DATASET EXTRACT →
* * * *

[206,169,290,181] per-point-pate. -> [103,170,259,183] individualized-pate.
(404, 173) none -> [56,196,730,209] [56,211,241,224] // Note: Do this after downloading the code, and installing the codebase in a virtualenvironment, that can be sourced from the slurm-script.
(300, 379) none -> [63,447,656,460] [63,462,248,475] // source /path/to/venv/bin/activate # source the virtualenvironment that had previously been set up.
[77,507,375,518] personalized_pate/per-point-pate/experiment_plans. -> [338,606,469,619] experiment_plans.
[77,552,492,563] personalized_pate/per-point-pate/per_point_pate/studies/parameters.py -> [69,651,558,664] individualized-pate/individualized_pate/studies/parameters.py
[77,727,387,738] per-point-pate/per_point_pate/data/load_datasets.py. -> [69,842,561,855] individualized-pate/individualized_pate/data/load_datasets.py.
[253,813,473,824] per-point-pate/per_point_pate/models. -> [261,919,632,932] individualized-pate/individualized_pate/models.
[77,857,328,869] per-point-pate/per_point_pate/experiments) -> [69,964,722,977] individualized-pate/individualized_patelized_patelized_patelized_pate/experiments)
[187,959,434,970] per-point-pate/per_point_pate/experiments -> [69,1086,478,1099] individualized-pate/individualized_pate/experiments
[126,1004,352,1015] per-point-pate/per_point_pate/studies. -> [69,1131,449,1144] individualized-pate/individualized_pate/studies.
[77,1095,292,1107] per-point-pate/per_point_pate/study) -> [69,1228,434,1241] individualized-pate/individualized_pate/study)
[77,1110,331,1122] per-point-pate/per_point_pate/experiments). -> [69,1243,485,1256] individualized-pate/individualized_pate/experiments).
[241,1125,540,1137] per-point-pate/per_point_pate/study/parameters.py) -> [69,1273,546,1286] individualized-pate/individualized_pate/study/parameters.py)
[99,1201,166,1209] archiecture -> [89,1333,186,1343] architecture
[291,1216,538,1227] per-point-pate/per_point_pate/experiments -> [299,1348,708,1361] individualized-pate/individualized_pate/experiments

* * * *

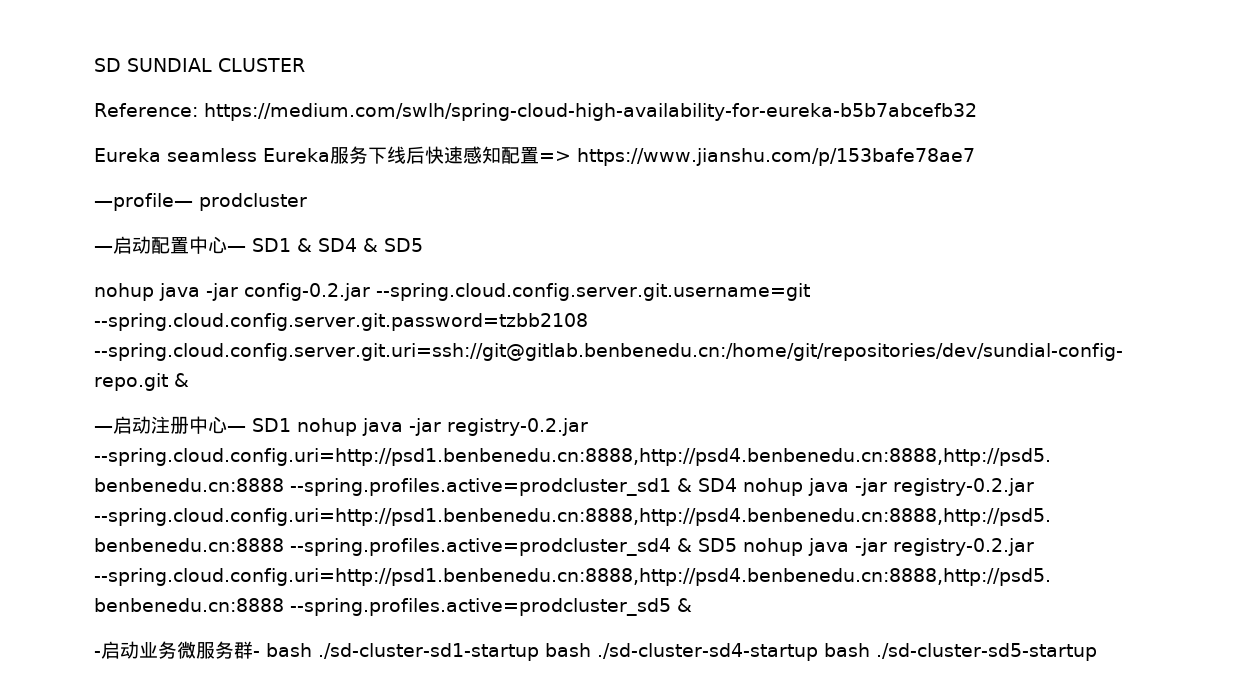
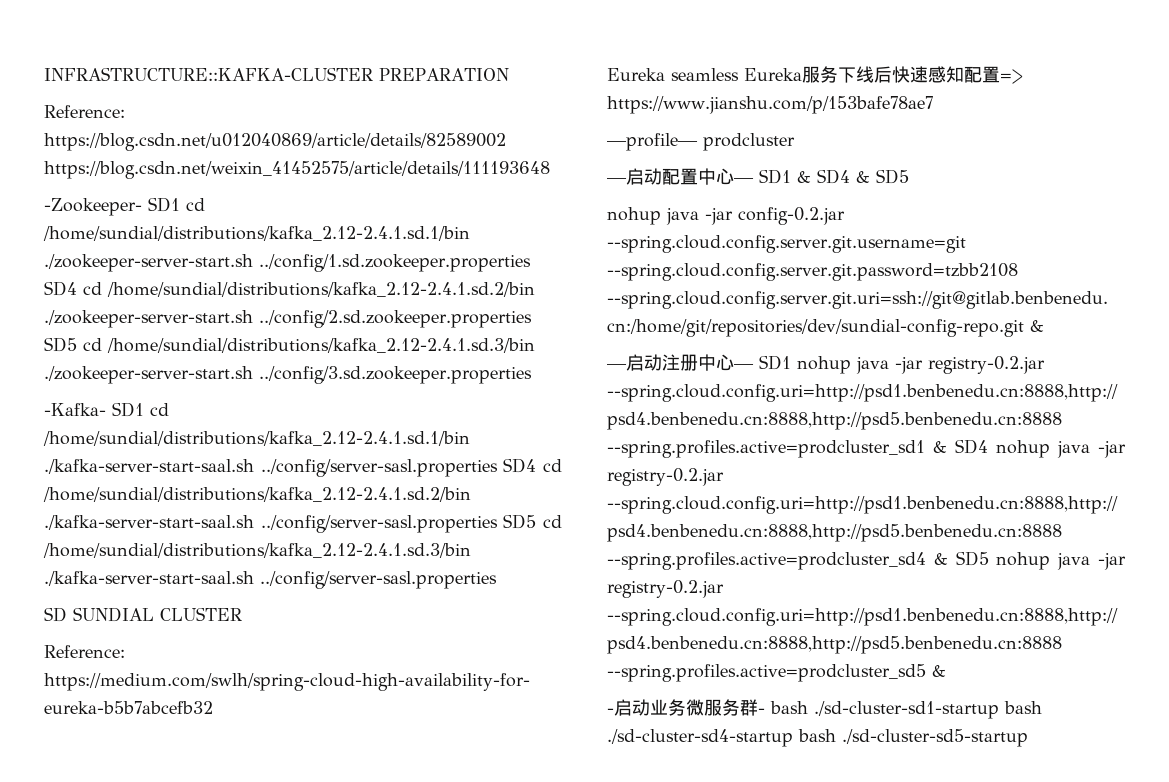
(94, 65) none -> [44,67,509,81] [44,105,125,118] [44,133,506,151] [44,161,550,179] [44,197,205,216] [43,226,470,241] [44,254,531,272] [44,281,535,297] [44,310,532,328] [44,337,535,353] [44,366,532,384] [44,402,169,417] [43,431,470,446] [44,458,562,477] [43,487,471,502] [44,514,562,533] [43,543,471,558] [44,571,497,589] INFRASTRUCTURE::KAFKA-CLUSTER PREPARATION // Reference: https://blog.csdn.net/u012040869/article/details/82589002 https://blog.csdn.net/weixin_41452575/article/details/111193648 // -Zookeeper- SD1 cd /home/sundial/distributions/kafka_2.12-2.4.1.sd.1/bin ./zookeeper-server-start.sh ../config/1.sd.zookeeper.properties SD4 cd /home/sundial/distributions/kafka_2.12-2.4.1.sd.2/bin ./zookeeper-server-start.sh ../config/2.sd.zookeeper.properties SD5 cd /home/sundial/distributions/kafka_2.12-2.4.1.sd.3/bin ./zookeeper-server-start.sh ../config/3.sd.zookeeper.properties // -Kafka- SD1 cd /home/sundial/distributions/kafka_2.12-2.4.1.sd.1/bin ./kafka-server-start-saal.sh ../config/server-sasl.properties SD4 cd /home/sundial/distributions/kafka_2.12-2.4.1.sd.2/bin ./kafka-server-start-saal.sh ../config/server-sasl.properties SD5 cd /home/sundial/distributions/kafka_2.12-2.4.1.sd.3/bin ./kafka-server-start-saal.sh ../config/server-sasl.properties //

* * * *

PROBLEM DETAILS → Beginning at the line with "[126,1004,352,1015] per-point-pate/per_point_pate/studies. ->" and ending at the line with "[291,1216,538,1227] per-point-pate/per_point_pate/experiments ->", reproduce each line of the data above exactly, and add no other lines.

TASK ANSWER →
[126,1004,352,1015] per-point-pate/per_point_pate/studies. -> [69,1131,449,1144] individualized-pate/individualized_pate/studies.
[77,1095,292,1107] per-point-pate/per_point_pate/study) -> [69,1228,434,1241] individualized-pate/individualized_pate/study)
[77,1110,331,1122] per-point-pate/per_point_pate/experiments). -> [69,1243,485,1256] individualized-pate/individualized_pate/experiments).
[241,1125,540,1137] per-point-pate/per_point_pate/study/parameters.py) -> [69,1273,546,1286] individualized-pate/individualized_pate/study/parameters.py)
[99,1201,166,1209] archiecture -> [89,1333,186,1343] architecture
[291,1216,538,1227] per-point-pate/per_point_pate/experiments -> [299,1348,708,1361] individualized-pate/individualized_pate/experiments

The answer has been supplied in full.